YOUR OBJECTIVE> Line by line, copy out the entries exactly and leave the pictures behind.

Revision comparison data
+++

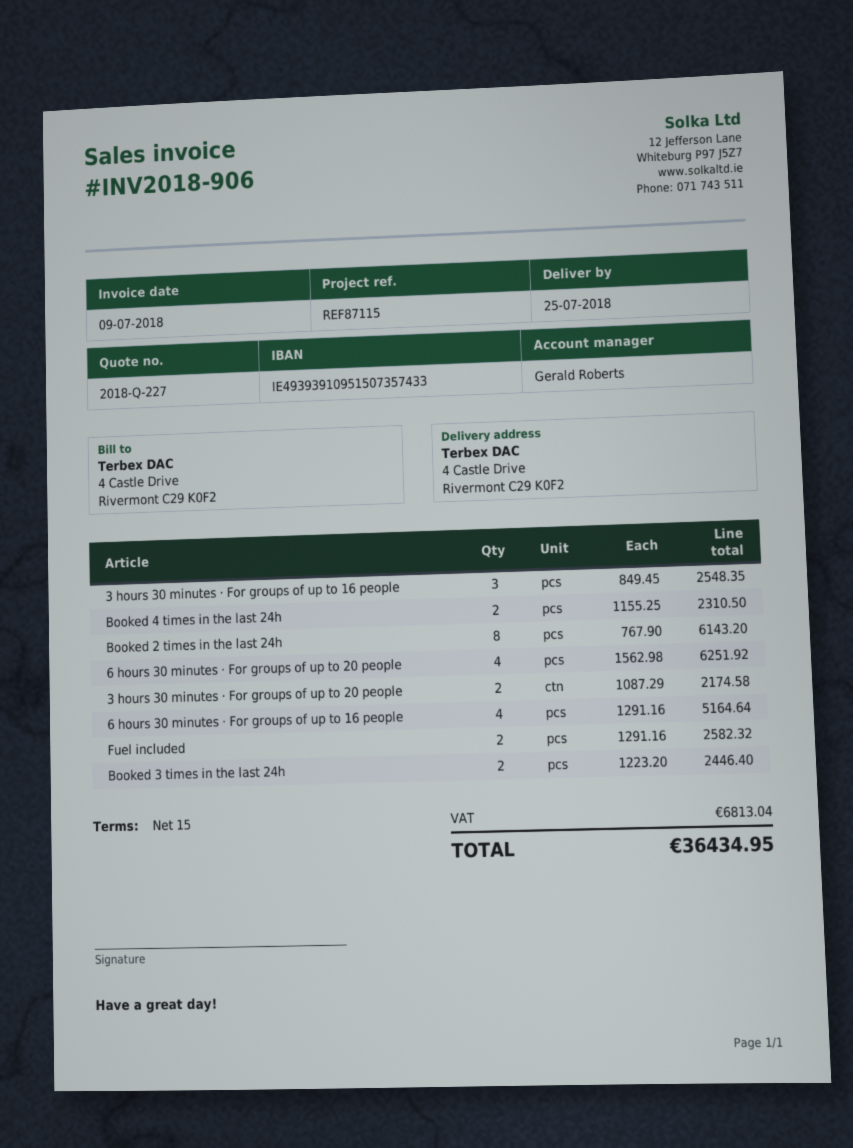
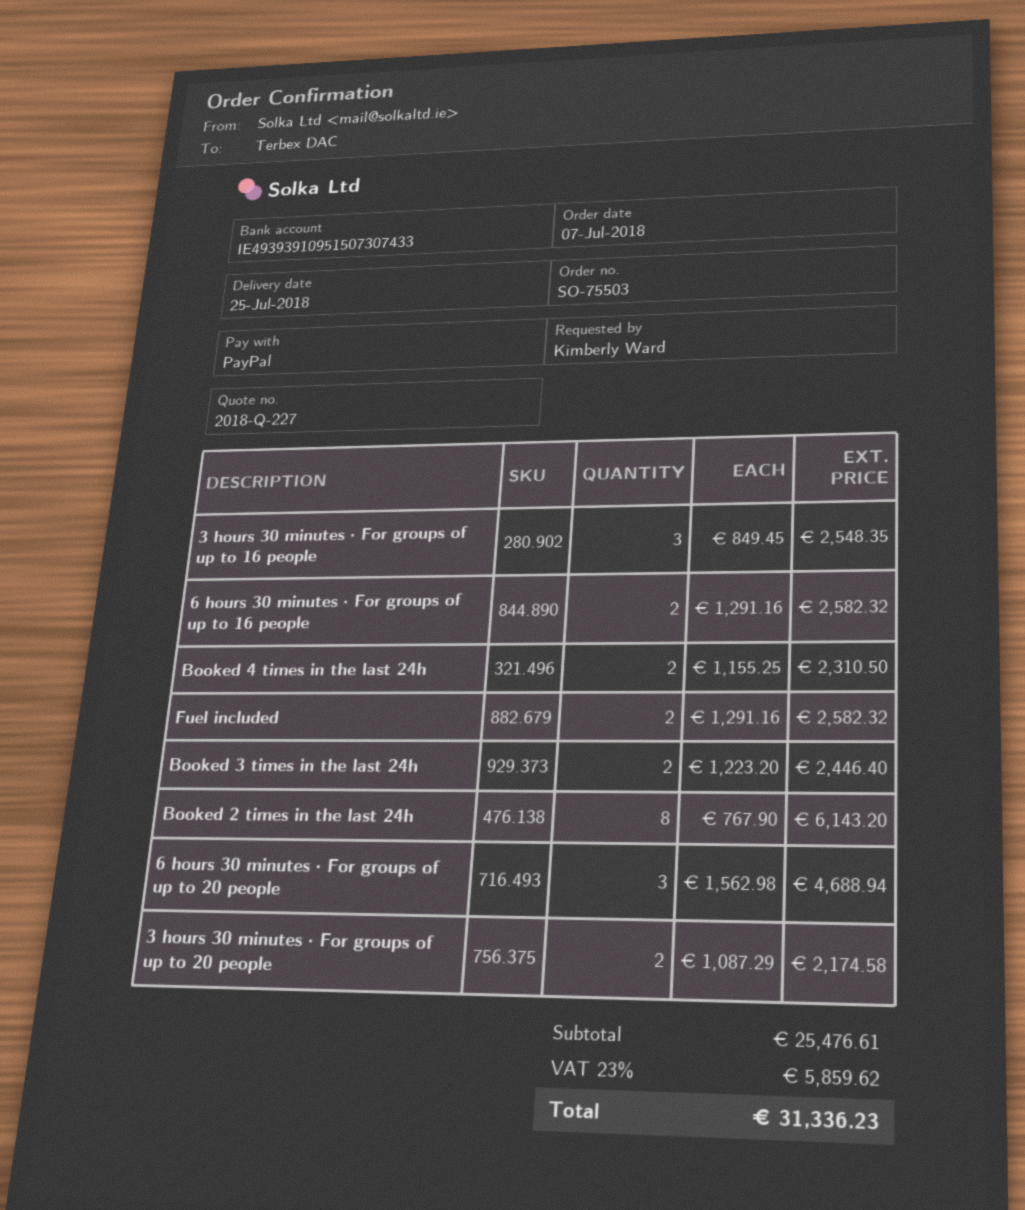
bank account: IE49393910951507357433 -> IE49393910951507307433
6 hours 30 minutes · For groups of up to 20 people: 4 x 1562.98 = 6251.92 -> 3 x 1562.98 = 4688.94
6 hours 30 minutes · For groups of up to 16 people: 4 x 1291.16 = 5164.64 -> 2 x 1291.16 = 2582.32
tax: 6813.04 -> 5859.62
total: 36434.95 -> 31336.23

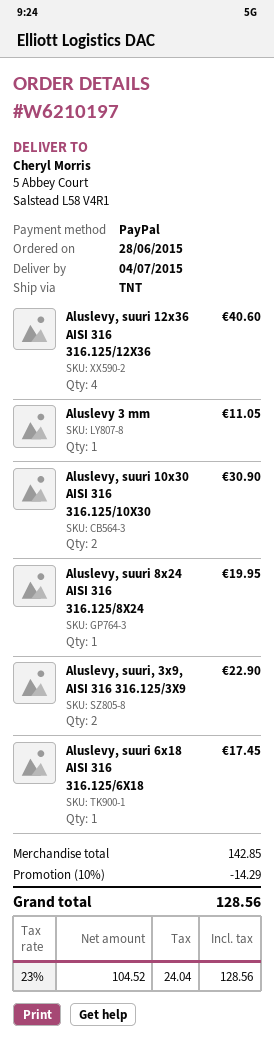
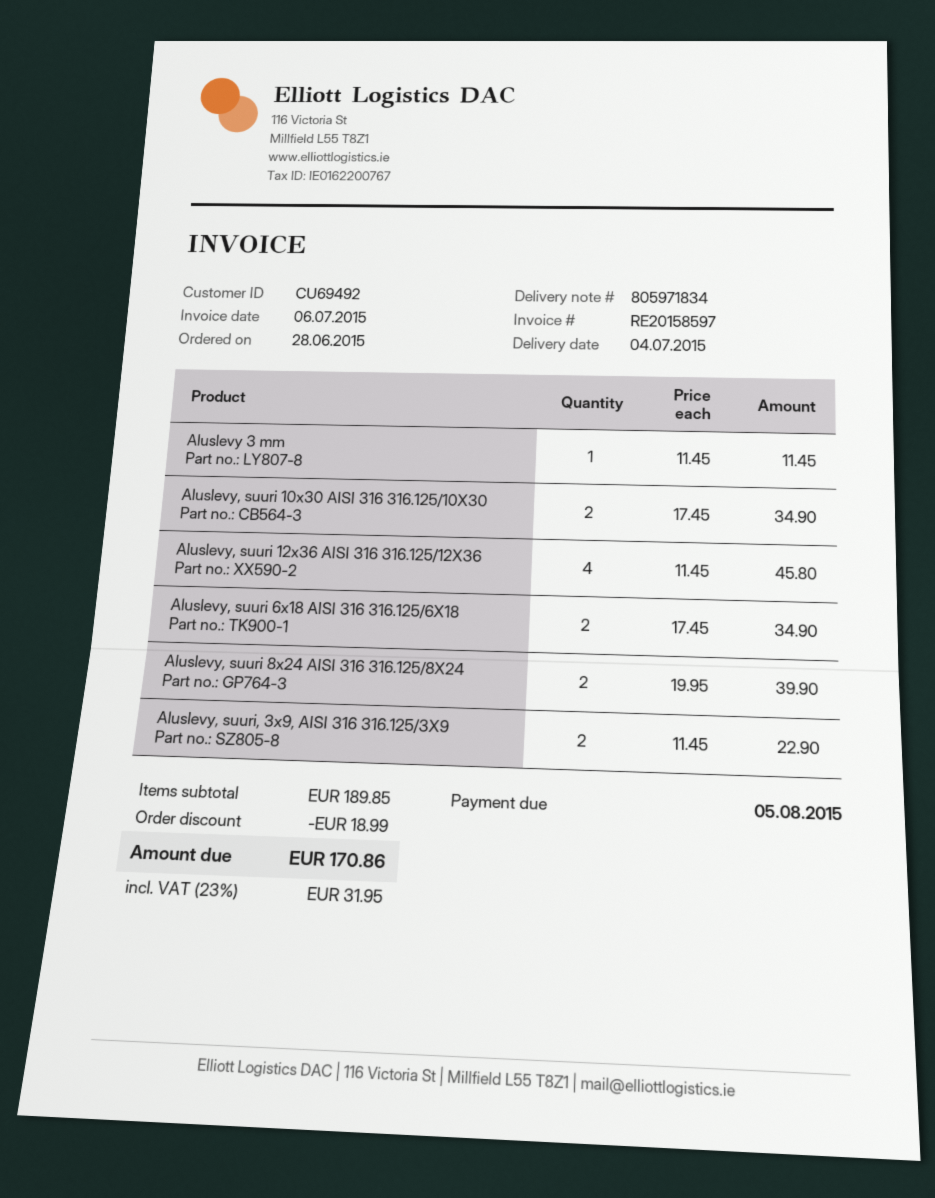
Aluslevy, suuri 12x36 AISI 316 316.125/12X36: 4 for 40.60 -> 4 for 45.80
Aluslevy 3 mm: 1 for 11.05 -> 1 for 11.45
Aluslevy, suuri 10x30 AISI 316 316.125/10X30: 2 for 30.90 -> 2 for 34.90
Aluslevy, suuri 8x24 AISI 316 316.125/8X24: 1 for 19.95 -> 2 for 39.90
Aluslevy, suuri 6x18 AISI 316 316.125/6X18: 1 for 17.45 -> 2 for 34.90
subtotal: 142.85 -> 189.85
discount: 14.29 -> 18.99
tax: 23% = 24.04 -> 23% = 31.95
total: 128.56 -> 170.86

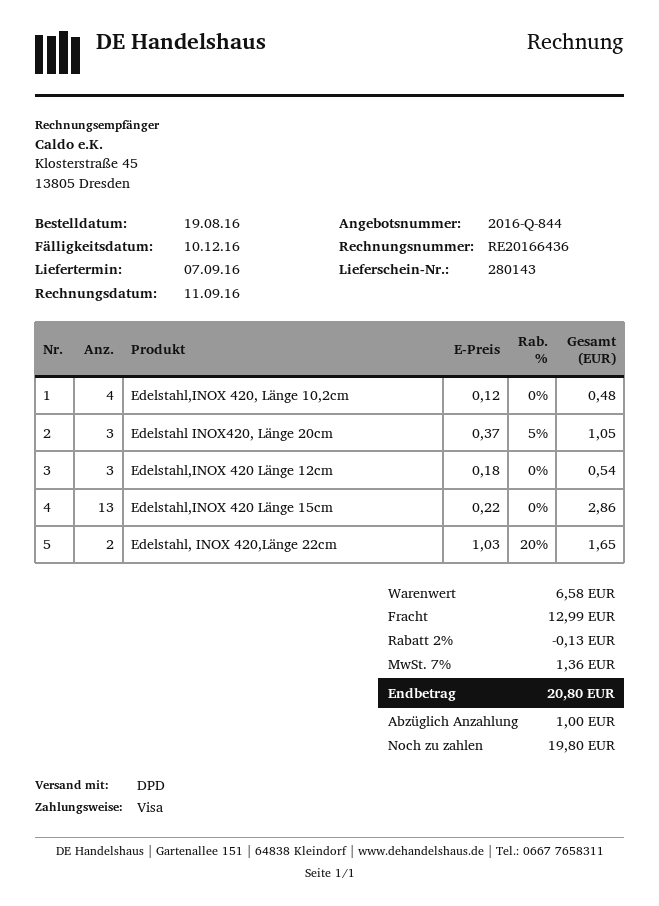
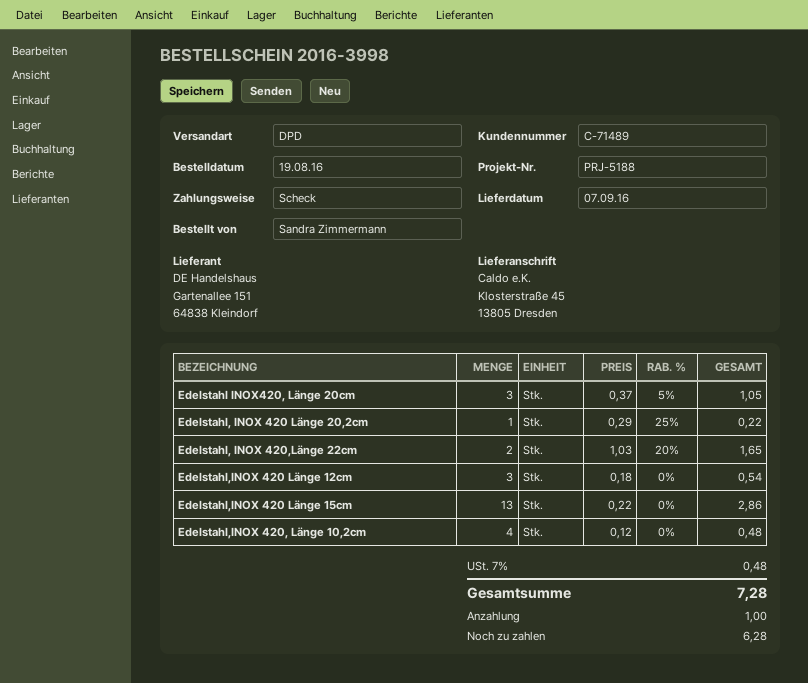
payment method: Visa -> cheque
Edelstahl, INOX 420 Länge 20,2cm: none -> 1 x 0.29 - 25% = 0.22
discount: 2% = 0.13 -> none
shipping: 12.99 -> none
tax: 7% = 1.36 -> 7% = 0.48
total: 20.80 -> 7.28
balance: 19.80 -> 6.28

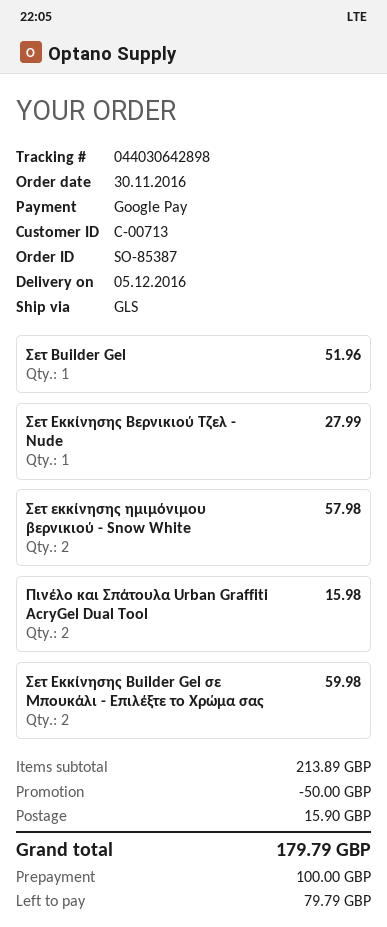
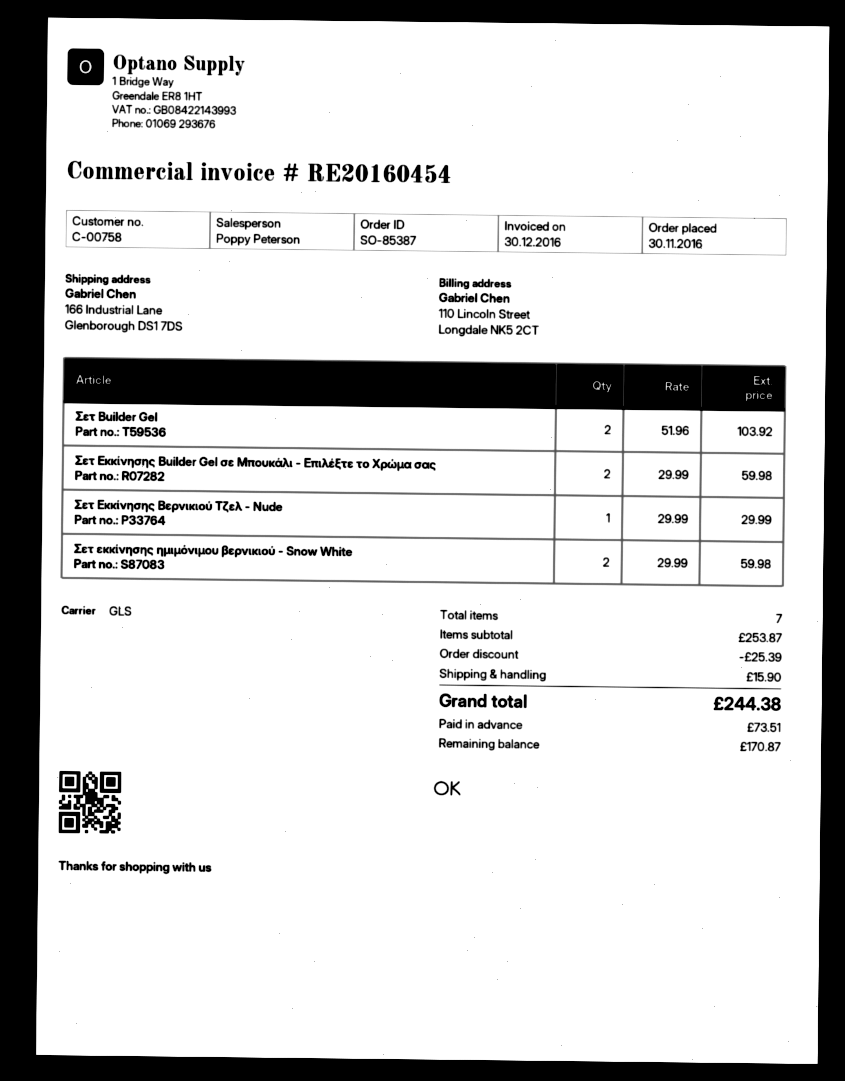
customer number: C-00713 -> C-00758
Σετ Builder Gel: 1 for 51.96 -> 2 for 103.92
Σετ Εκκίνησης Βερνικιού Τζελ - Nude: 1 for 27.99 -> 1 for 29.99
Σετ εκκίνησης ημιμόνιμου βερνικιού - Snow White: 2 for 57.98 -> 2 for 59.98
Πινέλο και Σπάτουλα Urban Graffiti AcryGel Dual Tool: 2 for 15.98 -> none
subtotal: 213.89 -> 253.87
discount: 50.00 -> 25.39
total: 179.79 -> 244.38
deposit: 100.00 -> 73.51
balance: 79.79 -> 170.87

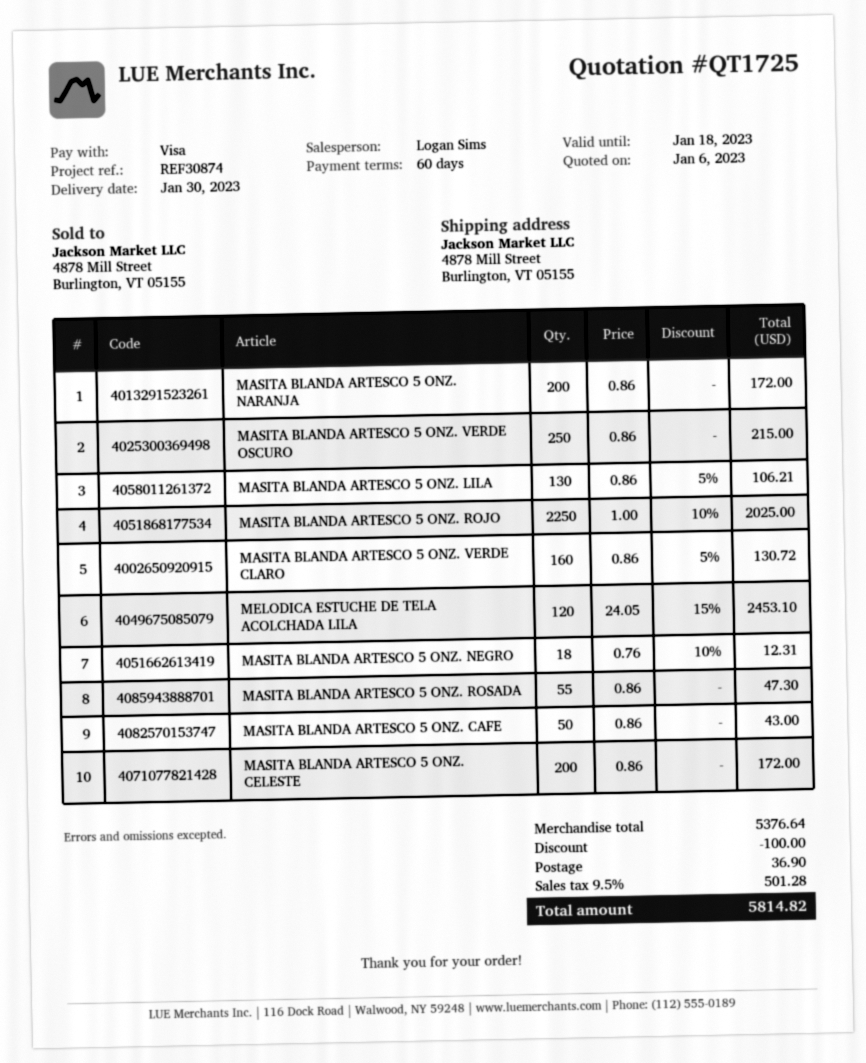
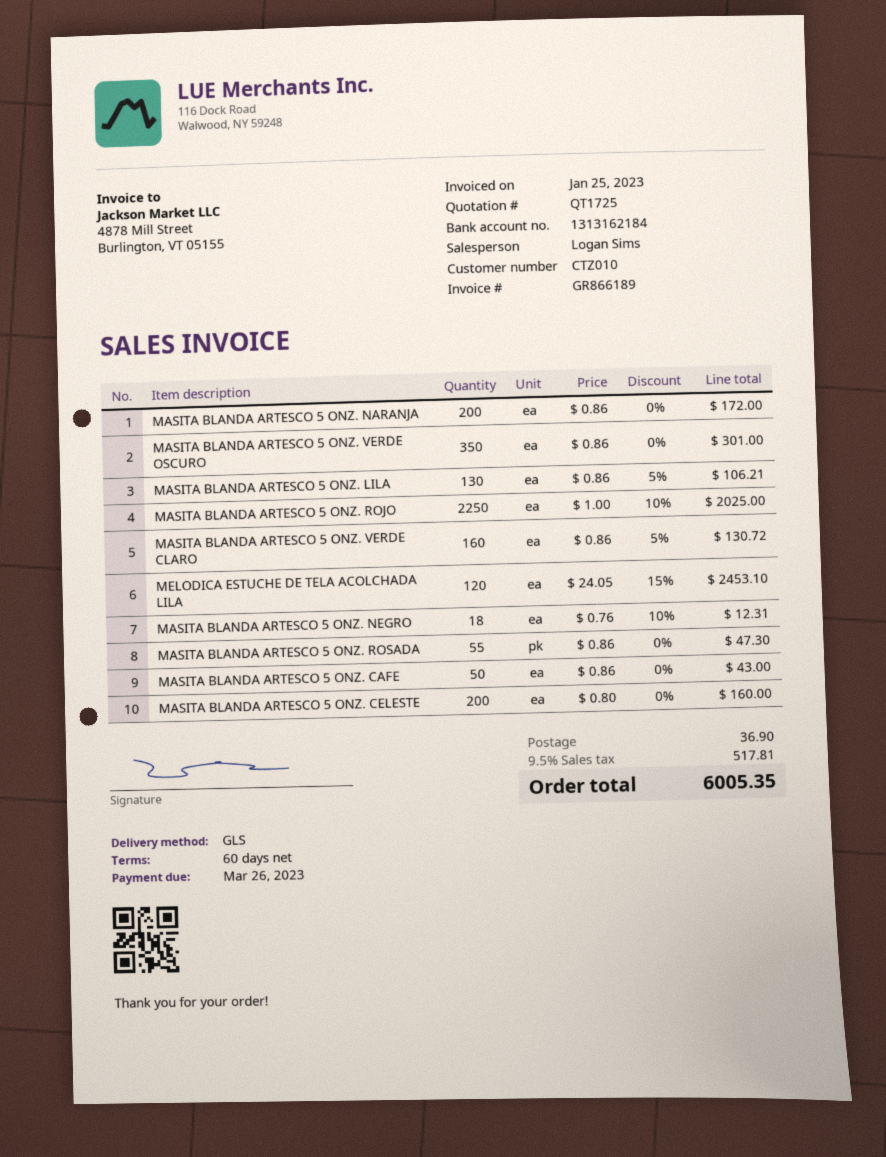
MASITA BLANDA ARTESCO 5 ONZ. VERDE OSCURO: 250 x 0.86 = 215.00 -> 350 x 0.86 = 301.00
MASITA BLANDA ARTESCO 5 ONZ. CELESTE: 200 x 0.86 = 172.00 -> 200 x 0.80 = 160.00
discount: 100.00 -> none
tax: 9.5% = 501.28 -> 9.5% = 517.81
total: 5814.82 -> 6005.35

+++

SOLUTION>
bank account: IE49393910951507357433 -> IE49393910951507307433
6 hours 30 minutes · For groups of up to 20 people: 4 x 1562.98 = 6251.92 -> 3 x 1562.98 = 4688.94
6 hours 30 minutes · For groups of up to 16 people: 4 x 1291.16 = 5164.64 -> 2 x 1291.16 = 2582.32
tax: 6813.04 -> 5859.62
total: 36434.95 -> 31336.23

Aluslevy, suuri 12x36 AISI 316 316.125/12X36: 4 for 40.60 -> 4 for 45.80
Aluslevy 3 mm: 1 for 11.05 -> 1 for 11.45
Aluslevy, suuri 10x30 AISI 316 316.125/10X30: 2 for 30.90 -> 2 for 34.90
Aluslevy, suuri 8x24 AISI 316 316.125/8X24: 1 for 19.95 -> 2 for 39.90
Aluslevy, suuri 6x18 AISI 316 316.125/6X18: 1 for 17.45 -> 2 for 34.90
subtotal: 142.85 -> 189.85
discount: 14.29 -> 18.99
tax: 23% = 24.04 -> 23% = 31.95
total: 128.56 -> 170.86

payment method: Visa -> cheque
Edelstahl, INOX 420 Länge 20,2cm: none -> 1 x 0.29 - 25% = 0.22
discount: 2% = 0.13 -> none
shipping: 12.99 -> none
tax: 7% = 1.36 -> 7% = 0.48
total: 20.80 -> 7.28
balance: 19.80 -> 6.28

customer number: C-00713 -> C-00758
Σετ Builder Gel: 1 for 51.96 -> 2 for 103.92
Σετ Εκκίνησης Βερνικιού Τζελ - Nude: 1 for 27.99 -> 1 for 29.99
Σετ εκκίνησης ημιμόνιμου βερνικιού - Snow White: 2 for 57.98 -> 2 for 59.98
Πινέλο και Σπάτουλα Urban Graffiti AcryGel Dual Tool: 2 for 15.98 -> none
subtotal: 213.89 -> 253.87
discount: 50.00 -> 25.39
total: 179.79 -> 244.38
deposit: 100.00 -> 73.51
balance: 79.79 -> 170.87

MASITA BLANDA ARTESCO 5 ONZ. VERDE OSCURO: 250 x 0.86 = 215.00 -> 350 x 0.86 = 301.00
MASITA BLANDA ARTESCO 5 ONZ. CELESTE: 200 x 0.86 = 172.00 -> 200 x 0.80 = 160.00
discount: 100.00 -> none
tax: 9.5% = 501.28 -> 9.5% = 517.81
total: 5814.82 -> 6005.35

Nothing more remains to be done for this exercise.